7) The suspension system of claim 1, wherein the first and/or second members are modeled to conform with and/or contact over 60% of a surface area of a limb of the wearer of the device, the prosthesis, or both.

8) The orthosis of claim 3, wherein the second and third members house or include one or more elastic elements that span the body joint between (a) the first member and (b) the second and third members.

9) The orthosis of claim 8, wherein the one or more elastic element is attached to a rotary device that increases or decreases tension across the body joint.

10) The orthosis of claim 3, wherein the orthosis is for a knee, an ankle, a hip, an elbow, or a wrist.

11) The suspension system of claim 1, wherein the first member, the second member, or combinations thereof, comprise multiple panels, segments, or elements.

12) The suspension system of claim 1, wherein the first member is a distal frame of an orthotic device; wherein the first member is connected to a proximal frame of the orthotic device by a hinge; and wherein the hinge articulates with movement of a wearer's joint or body part.

13) The suspension system of claim 12, further comprising an energy storage element, wherein the energy storage element is capable of generating a force within, across, or between the wearer's joint or body part.

14) The suspension system of claim 12, further comprising a tensioning system, wherein the tensioning system comprises an adjustment mechanism coupled to a flexible tensioning element; and wherein the tensioning system is directly or indirectly connected to the proximal frame and the distal frame of the orthotic device.

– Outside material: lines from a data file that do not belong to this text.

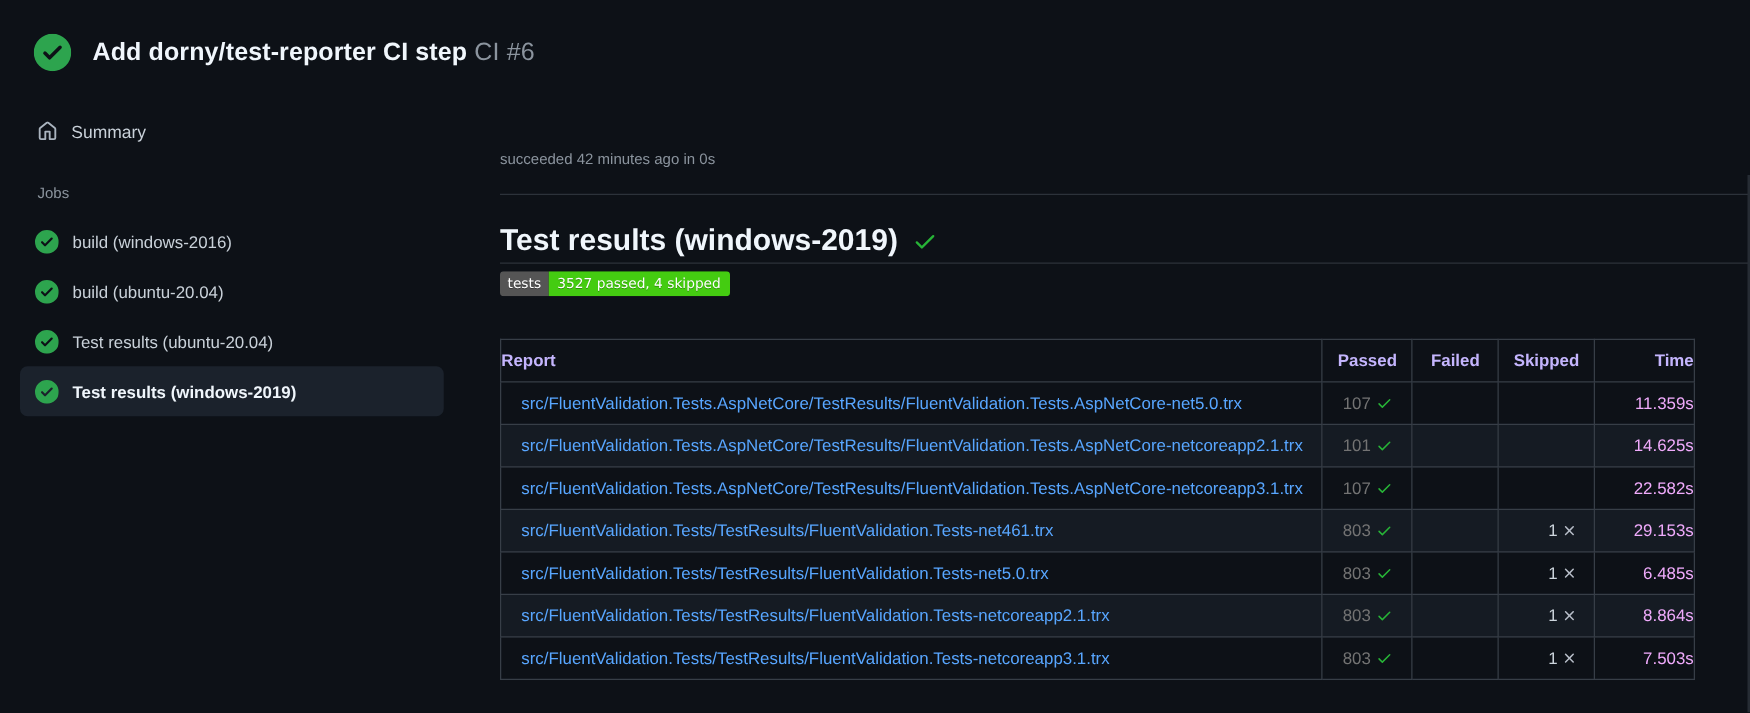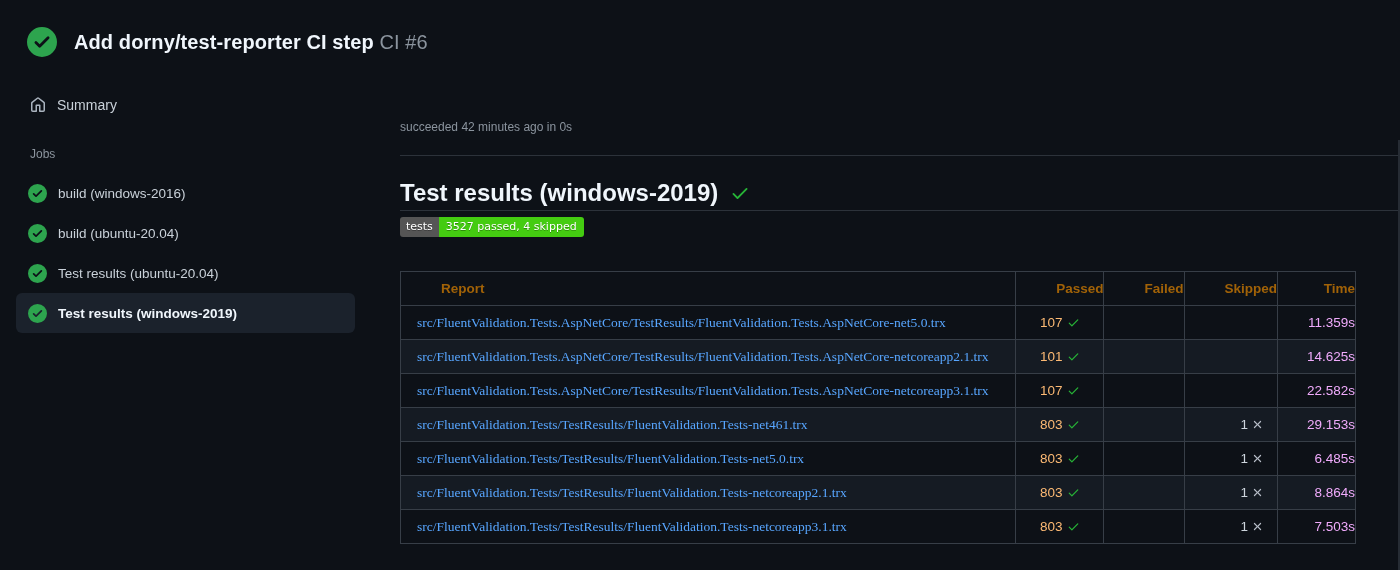--- a/index.html
+++ b/index.html
@@ -78,7 +78,7 @@
   .results-table th,.results-table td{
     border:1px solid var(--table-border);height:34px;padding:0;
   }
-  .results-table th{color:#a16207;font-weight:700;padding-left:40px;}
+  .results-table th{color:#c4b5fd;font-weight:700;}
   .th-report{text-align:left;padding-left:16px;}
   .th-passed,.th-failed,.th-skipped{text-align:center;}
   .th-time{text-align:right;padding-right:10px;}

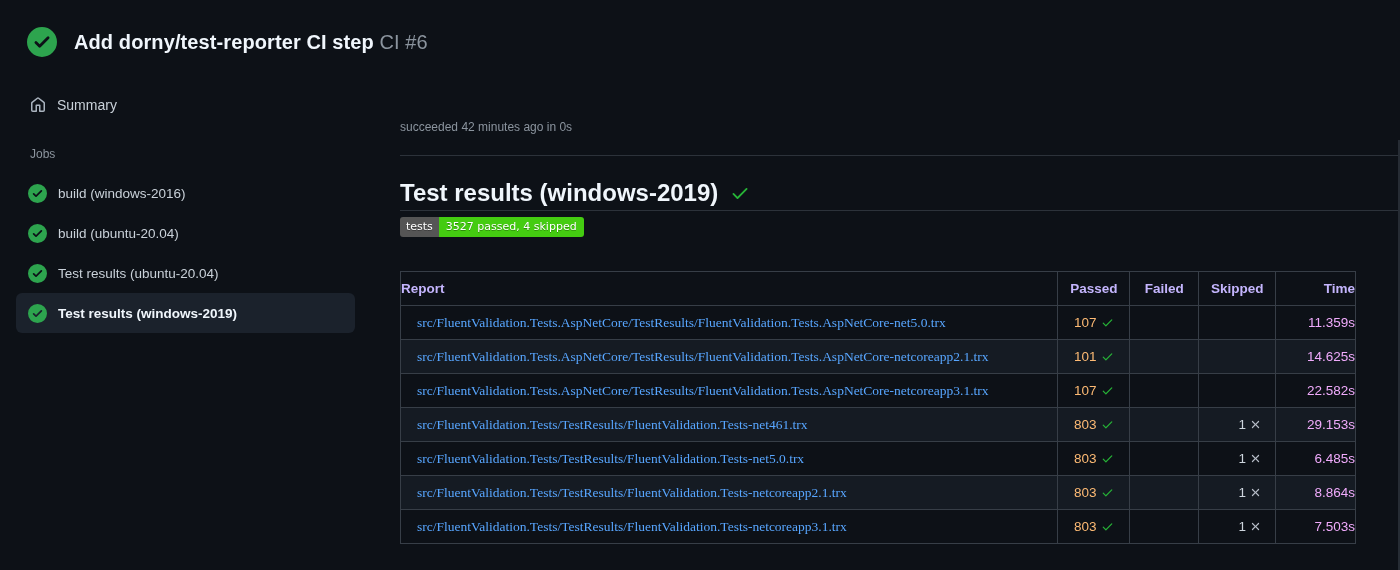--- a/index.html
+++ b/index.html
@@ -84,7 +84,7 @@
   .th-time{text-align:right;padding-right:10px;}
   .results-table tbody tr:nth-child(even){background:var(--row-alt-bg);}
   td.c-report{padding-left:16px;}
-  td.c-report a{color:var(--link-blue);text-decoration:none;font-family:Liberation Serif, serif;}
+  td.c-report a{color:var(--link-blue);text-decoration:none;}
   td.c-passed{text-align:center;color:#fdba74;white-space:nowrap;}
   td.c-skipped{text-align:right;padding-right:13px;color:#cdd5dd;white-space:nowrap;}
   td.c-time{text-align:right;padding-right:0;color:#f0abfc;}

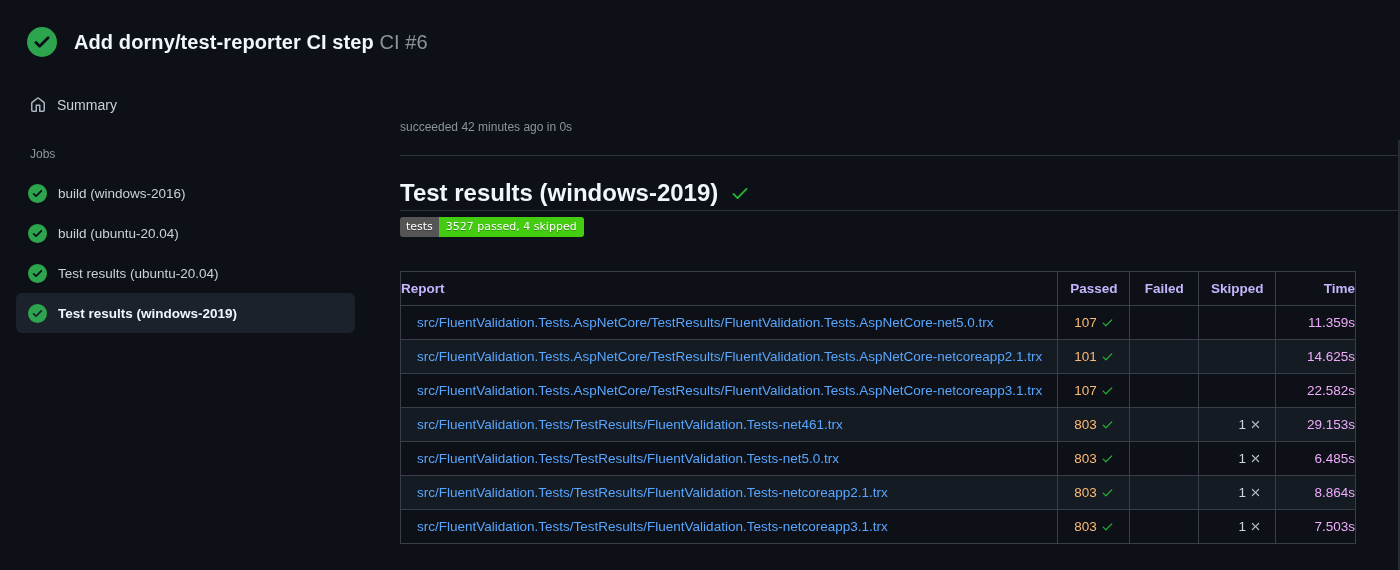--- a/index.html
+++ b/index.html
@@ -85,7 +85,7 @@
   .results-table tbody tr:nth-child(even){background:var(--row-alt-bg);}
   td.c-report{padding-left:16px;}
   td.c-report a{color:var(--link-blue);text-decoration:none;}
-  td.c-passed{text-align:center;color:#fdba74;white-space:nowrap;}
+  td.c-passed{text-align:center;color:#737373;white-space:nowrap;}
   td.c-skipped{text-align:right;padding-right:13px;color:#cdd5dd;white-space:nowrap;}
   td.c-time{text-align:right;padding-right:0;color:#f0abfc;}
   .ck-s{width:13px;height:13px;vertical-align:-2px;margin-left:4px;color:var(--check-green);}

15) A method of connecting an orthosis to a prosthesis, the method comprising:

obtaining a three-dimensional (“3D”) representation of outer surface topography of a prosthesis; and

super-imposing a 3D representation of an orthosis having an inner and an outer surface over the obtained topography of the prosthesis;

wherein at least a portion of the 3D representation of the orthosis is modified such that peaks in the inner surface of the orthosis correspond to valleys in the obtained topography of the prosthesis, or valleys in the inner surface of the orthosis correspond to peaks in the obtained topography of the prosthesis; and

wherein clamping the orthosis to the prosthesis creates a mechanical connection between the peaks and valleys that secures the prosthesis and orthosis such that the orthosis can function.

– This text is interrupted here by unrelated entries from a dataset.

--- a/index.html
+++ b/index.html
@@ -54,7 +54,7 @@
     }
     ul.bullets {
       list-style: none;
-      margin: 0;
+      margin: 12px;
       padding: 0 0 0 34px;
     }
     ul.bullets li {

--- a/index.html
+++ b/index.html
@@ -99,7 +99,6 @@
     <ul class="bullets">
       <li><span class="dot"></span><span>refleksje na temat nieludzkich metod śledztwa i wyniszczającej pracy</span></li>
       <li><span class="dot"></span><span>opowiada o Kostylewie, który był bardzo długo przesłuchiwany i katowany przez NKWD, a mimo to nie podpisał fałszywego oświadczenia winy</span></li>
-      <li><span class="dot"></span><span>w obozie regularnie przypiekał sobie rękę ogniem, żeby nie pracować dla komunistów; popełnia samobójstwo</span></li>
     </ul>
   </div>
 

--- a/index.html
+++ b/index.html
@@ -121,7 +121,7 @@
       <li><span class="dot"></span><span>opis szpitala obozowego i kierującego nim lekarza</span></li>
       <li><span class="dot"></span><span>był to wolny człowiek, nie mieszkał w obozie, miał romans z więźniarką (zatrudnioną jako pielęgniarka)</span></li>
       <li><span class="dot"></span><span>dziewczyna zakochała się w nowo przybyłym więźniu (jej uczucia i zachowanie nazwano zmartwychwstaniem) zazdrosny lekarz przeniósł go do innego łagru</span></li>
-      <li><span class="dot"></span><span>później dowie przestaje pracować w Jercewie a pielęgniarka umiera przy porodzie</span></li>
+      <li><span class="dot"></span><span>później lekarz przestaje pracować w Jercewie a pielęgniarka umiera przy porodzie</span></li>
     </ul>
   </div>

16) The method of claim 15, wherein the orthosis is clamped to the prosthesis by a panel that is drawn towards the prosthesis by a flexible tensioning component that is connected to an adjustable tensioning mechanism.

17) The method of claim 16, wherein the adjustable tensioning mechanism is a dial.

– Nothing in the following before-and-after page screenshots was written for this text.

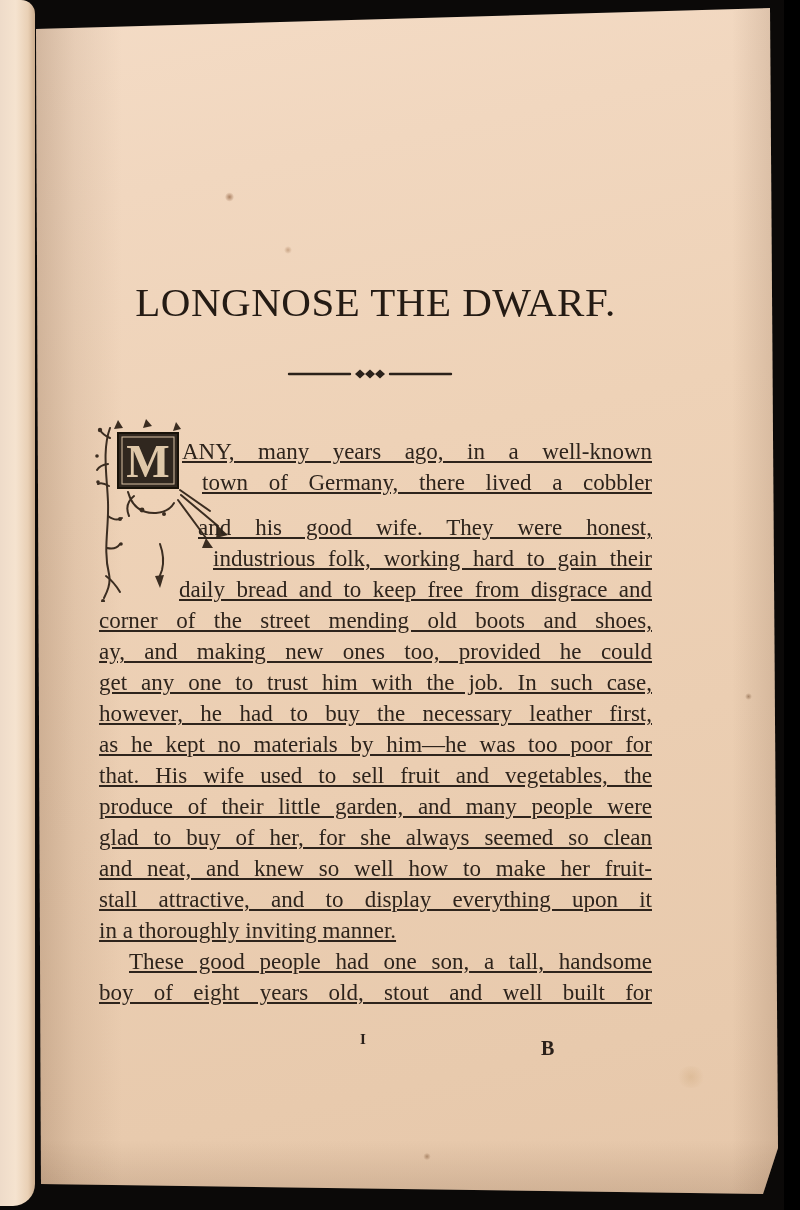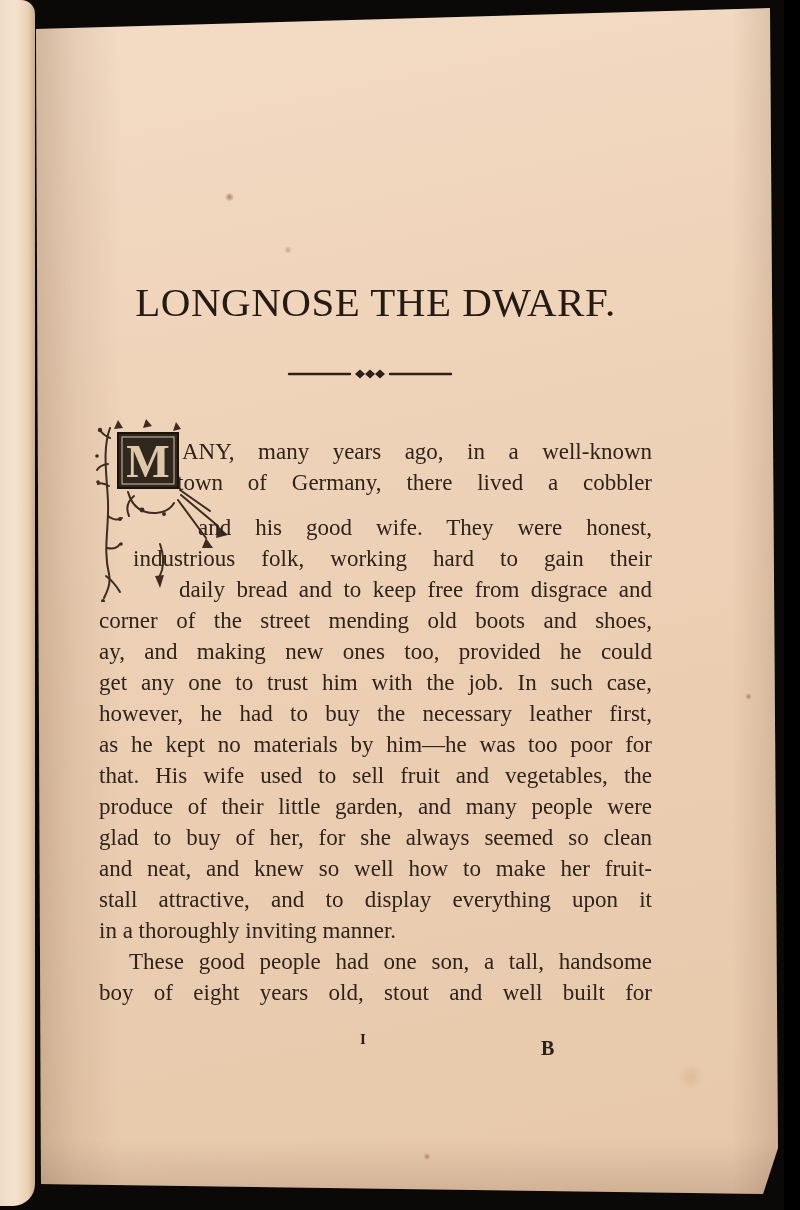--- a/index.html
+++ b/index.html
@@ -44,7 +44,7 @@
     position:absolute;left:99px;top:436px;width:553px;
     font-size:23px;line-height:31px;color:#2e241c;
   }
-  .line{text-align:justify;text-align-last:justify;height:31px;overflow:visible;}
+  .line{text-align:justify;text-align-last:justify;height:31px;overflow:visible;text-decoration:underline;}
   .line.endpara{text-align-last:left;}
   .l1{margin-left:83px;} .l2{margin-left:78px;} .l3{margin-left:99px;margin-top:14px;}
   .l4{margin-left:34px;} .l5{margin-left:80px;}

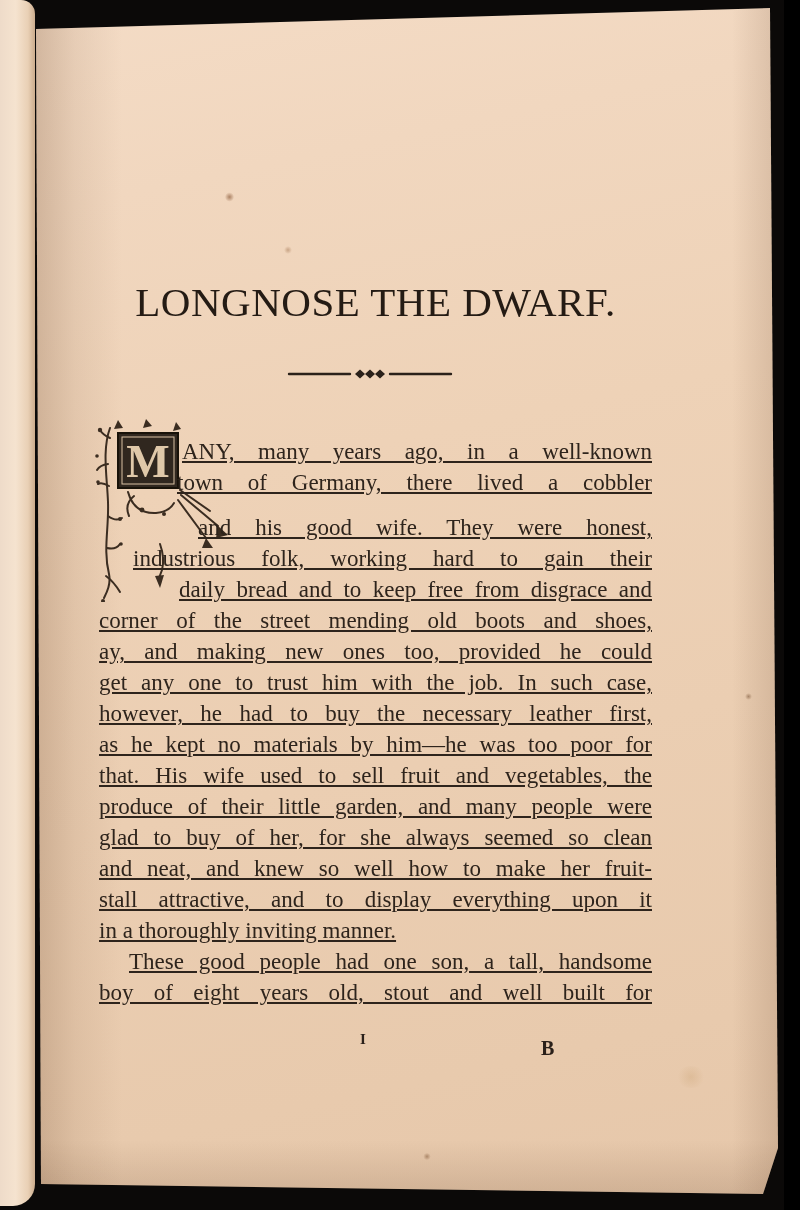--- a/index.html
+++ b/index.html
@@ -46,7 +46,7 @@
   }
   .line{text-align:justify;text-align-last:justify;height:31px;overflow:visible;text-decoration:underline;}
   .line.endpara{text-align-last:left;}
-  .l1{margin-left:83px;} .l2{margin-left:78px;} .l3{margin-left:99px;margin-top:14px;}
+  .l1{margin-left:83px;} .l2{margin-left:103px;} .l3{margin-left:99px;margin-top:14px;}
   .l4{margin-left:34px;} .l5{margin-left:80px;}
   .para2{margin-top:0;}
   .l18{margin-left:30px;}

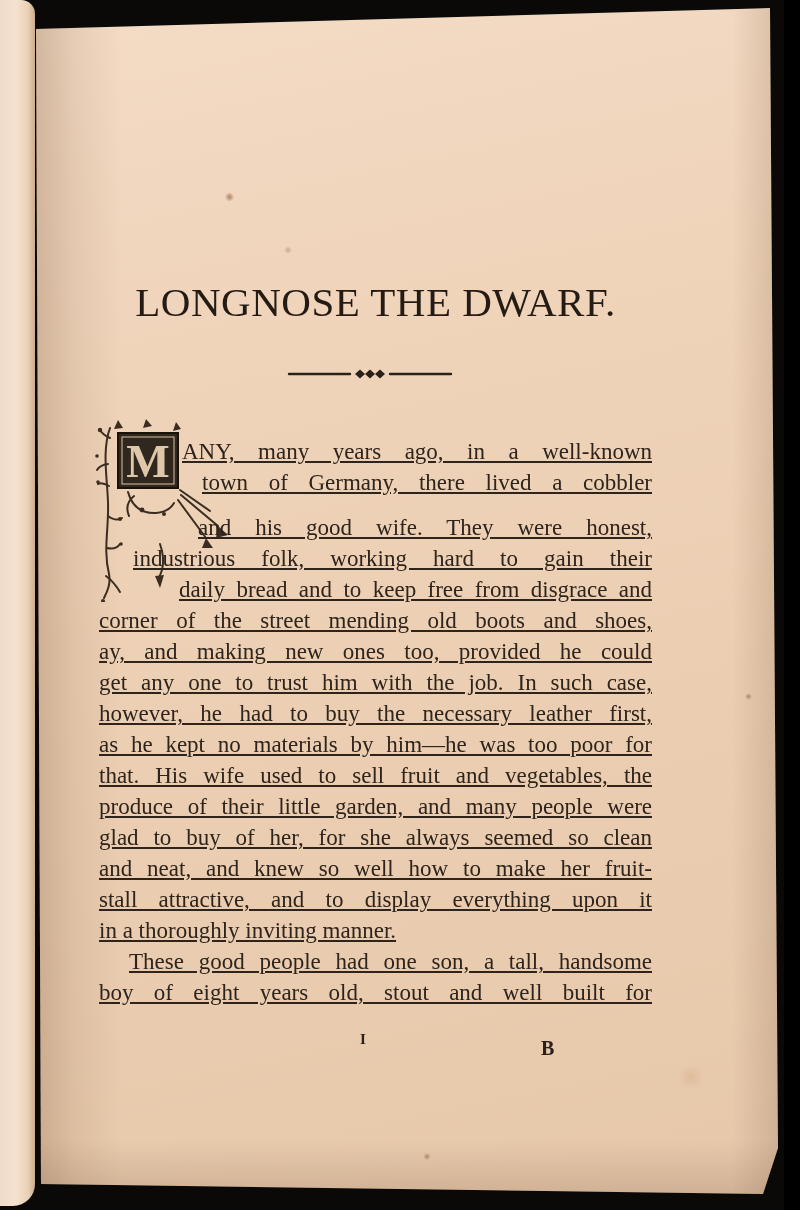--- a/index.html
+++ b/index.html
@@ -47,7 +47,7 @@
   .line{text-align:justify;text-align-last:justify;height:31px;overflow:visible;text-decoration:underline;}
   .line.endpara{text-align-last:left;}
   .l1{margin-left:83px;} .l2{margin-left:103px;} .l3{margin-left:99px;margin-top:14px;}
-  .l4{margin-left:34px;} .l5{margin-left:80px;}
+  .l4{margin-left:114px;} .l5{margin-left:80px;}
   .para2{margin-top:0;}
   .l18{margin-left:30px;}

18) The method of claim 15, wherein the orthosis, the prosthesis, or both, are fabricated using additive or subtractive manufacturing.

19) The suspension system of claim 1, wherein the first member, the second member, or combinations thereof, further comprise a high-friction or adhesive material at an interface between the orthosis and the prosthesis.

20) The suspension system of claim 1, wherein the first member, the second member, or combinations thereof, further comprise a compliant material, wherein the complaint material deforms to match a surface of the prosthetic device when the tensioning system is tensioned.

21) The suspension system of claim 1, wherein the first member, the second member, or both, comprise one or more slots, which interlock with pegs, buttons, or protrusions on the prosthesis.

22) The suspension system of claim 1, wherein the suspension system is provided as a kit to be assembled with an orthosis, a prosthesis, or combinations thereof, by a clinical professional, a physician, or a wearer of the suspension system, the orthosis, the prosthesis, or combinations thereof.

23) The orthosis of claim 3, wherein at least one of the first member, the second member, or the third member, is fabricated continuously with the prosthesis.

24) The suspension system of claim 1, further comprising one or more tabs and slots, lips and shelves, bead and cove, clips and posts, or combinations thereof.

25) The suspension system of claim 1, wherein the prosthesis is a post-operative prosthesis or an immediate post-operative prosthesis.